ACTION ITEM
Starting at the line that contains "column SW Components | position: 4 -> none", return every line down to the end of the records below, exactly as written.

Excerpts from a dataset
====

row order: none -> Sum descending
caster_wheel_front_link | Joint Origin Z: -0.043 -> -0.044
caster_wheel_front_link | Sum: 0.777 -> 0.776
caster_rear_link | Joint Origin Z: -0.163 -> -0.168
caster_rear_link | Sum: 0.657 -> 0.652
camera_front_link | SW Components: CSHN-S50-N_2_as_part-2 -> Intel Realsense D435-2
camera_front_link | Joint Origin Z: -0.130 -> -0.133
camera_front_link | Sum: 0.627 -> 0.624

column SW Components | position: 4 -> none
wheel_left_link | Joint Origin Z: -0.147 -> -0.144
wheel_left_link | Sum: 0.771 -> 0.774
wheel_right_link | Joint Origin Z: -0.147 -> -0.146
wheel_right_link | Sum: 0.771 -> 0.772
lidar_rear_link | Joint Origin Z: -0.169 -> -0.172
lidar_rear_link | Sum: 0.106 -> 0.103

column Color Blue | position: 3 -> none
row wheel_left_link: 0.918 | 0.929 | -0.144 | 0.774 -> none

====

SOLVED PROBLEM
column SW Components | position: 4 -> none
wheel_left_link | Joint Origin Z: -0.147 -> -0.144
wheel_left_link | Sum: 0.771 -> 0.774
wheel_right_link | Joint Origin Z: -0.147 -> -0.146
wheel_right_link | Sum: 0.771 -> 0.772
lidar_rear_link | Joint Origin Z: -0.169 -> -0.172
lidar_rear_link | Sum: 0.106 -> 0.103

column Color Blue | position: 3 -> none
row wheel_left_link: 0.918 | 0.929 | -0.144 | 0.774 -> none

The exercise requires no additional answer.